What you should do
Among the entries, which lines carry the string "background"? Copy each of them.

(User interface change data)
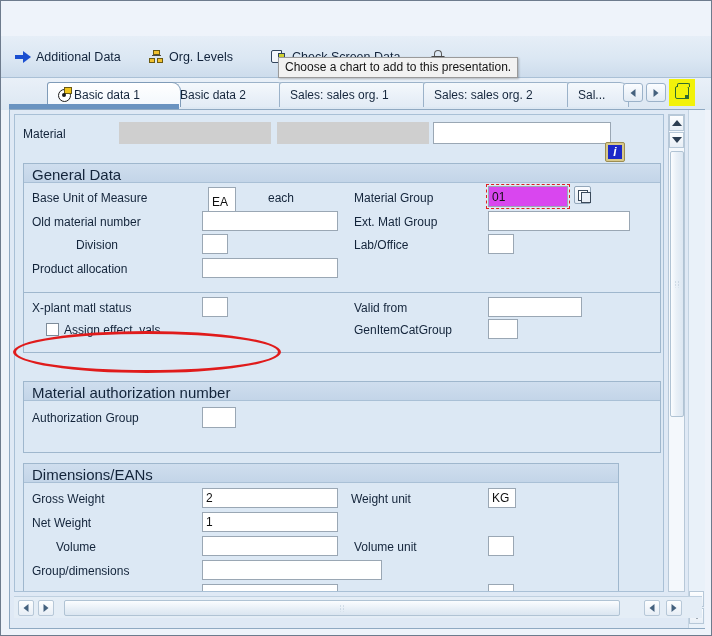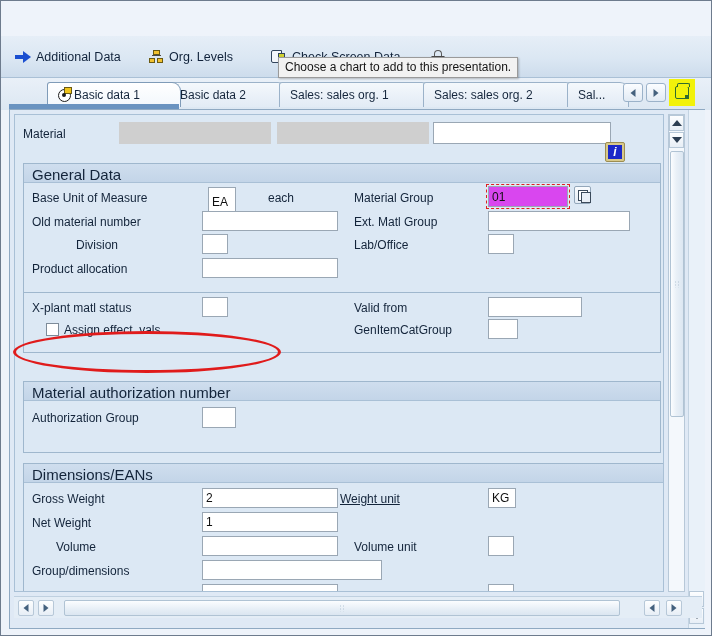--- a/index.html
+++ b/index.html
@@ -509,26 +509,26 @@
         <div class="lbl" style="left:330px; top:30px;">GenItemCatGroup</div>
         <input class="fld" style="left: 464px; top: 26px; width: 30px; height: 20px;" value="">
       </div>
 
       <div class="group" style="left:8px; top:266px; width:638px; height:72px;">
         <div class="group-hd">Material authorization number</div>
         <div class="lbl" style="left:8px; top:29px;">Authorization Group</div>
         <input class="fld" style="left: 178px; top: 25px; width: 34px; height: 21px;" value="">
       </div>
 
-      <div class="group" style="left:8px; top:348px; width:662px; height:132px;">
+      <div class="group" style="left:8px; top:348px; width:596px; height:132px;">
         <div class="group-hd">Dimensions/EANs</div>
 
         <div class="lbl" style="left:8px; top:28px;">Gross Weight</div>
         <input class="fld" style="left: 178px; top: 24px; width: 136px; height: 20px;" value="2">
-        <div class="lbl" style="left:316px; top:28px;text-decoration:underline;">Weight unit</div>
+        <div class="lbl" style="left:327px; top:28px;">Weight unit</div>
         <input class="fld" style="left: 464px; top: 24px; width: 28px; height: 20px;" value="KG">
 
         <div class="lbl" style="left:8px; top:52px;">Net Weight</div>
         <input class="fld" style="left: 178px; top: 48px; width: 136px; height: 20px;" value="1">
 
         <div class="lbl" style="left:8px; top:76px;margin-left:24px;">Volume</div>
         <input class="fld" style="left: 178px; top: 72px; width: 136px; height: 20px;" value="">
         <div class="lbl" style="left:330px; top:76px;">Volume unit</div>
         <input class="fld" style="left: 464px; top: 72px; width: 26px; height: 20px;" value="">
 

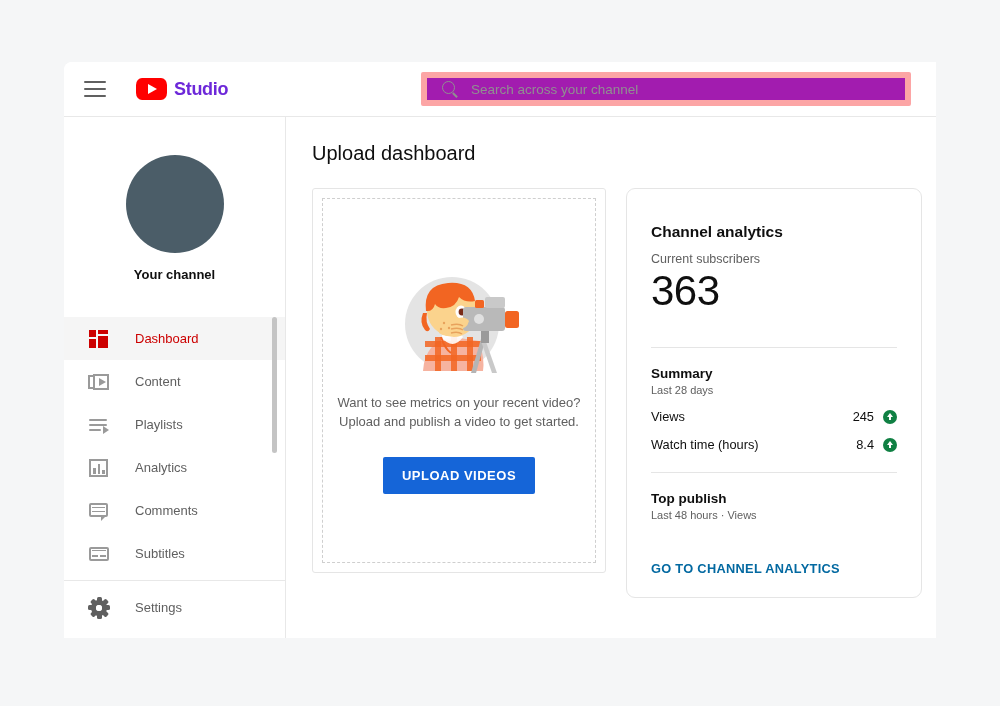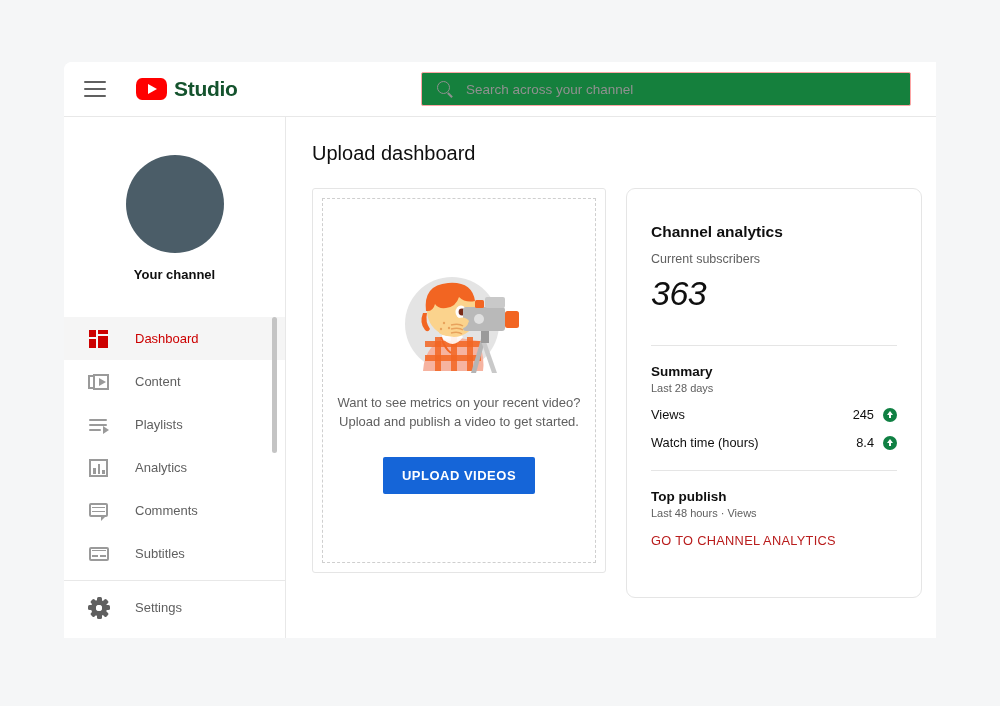--- a/index.html
+++ b/index.html
@@ -40,29 +40,29 @@
     width: 31px; height: 22px; background: #ff0000;
     border-radius: 6px/7px; position: relative; display: inline-block;
   }
   .yt-logo::after {
     content: ""; position: absolute; left: 12px; top: 6px;
     border-left: 9px solid #ffffff;
     border-top: 5px solid transparent;
     border-bottom: 5px solid transparent;
   }
   .brand-text {
-    margin-left: 7px; font-size: 21px; font-weight: bold;
-    color: #14532d; letter-spacing: -0.3px;
+    margin-left: 7px; font-size: 18px; font-weight: bold;
+    color: #6d28d9; letter-spacing: -0.3px;
   }
 
   .searchbox {
     position: absolute; left: 357px; top: 10px;
     width: 490px; height: 34px;
-    border: 1px solid #fca5a5; border-radius: 2px;
-    background: #15803d;
+    border: 6px solid #fca5a5; border-radius: 2px;
+    background: #a21caf;
     display: flex; align-items: center;
   }
   .search-icon { margin-left: 14px; width: 18px; height: 18px; position: relative; flex: none; }
   .search-icon::before {
     content: ""; position: absolute; left: 1px; top: 1px;
     width: 11px; height: 11px; border: 1.6px solid #909090; border-radius: 50%;
   }
   .search-icon::after {
     content: ""; position: absolute; left: 12px; top: 12px;
     width: 6px; height: 1.6px; background: #909090;
@@ -241,21 +241,21 @@
   }
 
   
   .card-analytics {
     width: 296px; height: 410px; margin-left: 20px;
     border: 1px solid #e5e5e5; border-radius: 9px;
     background: #ffffff; padding: 34px 24px;
   }
   .an-title { font-size: 15.5px; font-weight: bold; color: #0f0f0f; }
   .an-sub { margin-top: 11px; font-size: 12.5px; color: #606060; }
-  .an-big { margin-top: 8px; font-size: 34px; color: #0f0f0f; letter-spacing: -0.5px; font-style: italic; }
+  .an-big { margin-top: 1px; font-size: 42px; color: #0f0f0f; letter-spacing: -0.5px; }
   .hr { height: 1px; background: #e5e5e5; margin: 32px 0 0 0; }
 
   .sec-title { margin-top: 18px; font-size: 13.5px; font-weight: bold; color: #0f0f0f; }
   .sec-sub { margin-top: 3px; font-size: 11px; color: #606060; }
 
   .metric-row {
     margin-top: 13px; display: flex; align-items: center;
     font-size: 12.8px; color: #0f0f0f;
   }
   .metric-name { flex: 1; }
@@ -270,22 +270,22 @@
     border-left: 3.1px solid transparent;
     border-right: 3.1px solid transparent;
   }
   .badge-up::before {
     content: ""; position: absolute; left: 6.1px; top: 7px;
     width: 1.8px; height: 3.6px; background: #ffffff;
   }
 
   .hr2 { height: 1px; background: #e5e5e5; margin-top: 20px; }
   .link-analytics {
-    margin-top: 14px; display: inline-block;
-    font-size: 12.8px; font-weight: normal; color: #b91c1c;
+    margin-top: 40px; display: inline-block;
+    font-size: 12.8px; font-weight: bold; color: #0369a1;
     letter-spacing: 0.3px; cursor: pointer; text-decoration: none;
   }
 </style>
 </head>
 <body>
 
 <div class="page">
   <div class="window">
 
     <div class="header">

Completed exercise
     width: 31px; height: 22px; background: #ff0000;
-    background: #15803d;
+    background: #a21caf;
     width: 6px; height: 1.6px; background: #909090;
     background: #ffffff; padding: 34px 24px;
   .hr { height: 1px; background: #e5e5e5; margin: 32px 0 0 0; }
     width: 1.8px; height: 3.6px; background: #ffffff;
   .hr2 { height: 1px; background: #e5e5e5; margin-top: 20px; }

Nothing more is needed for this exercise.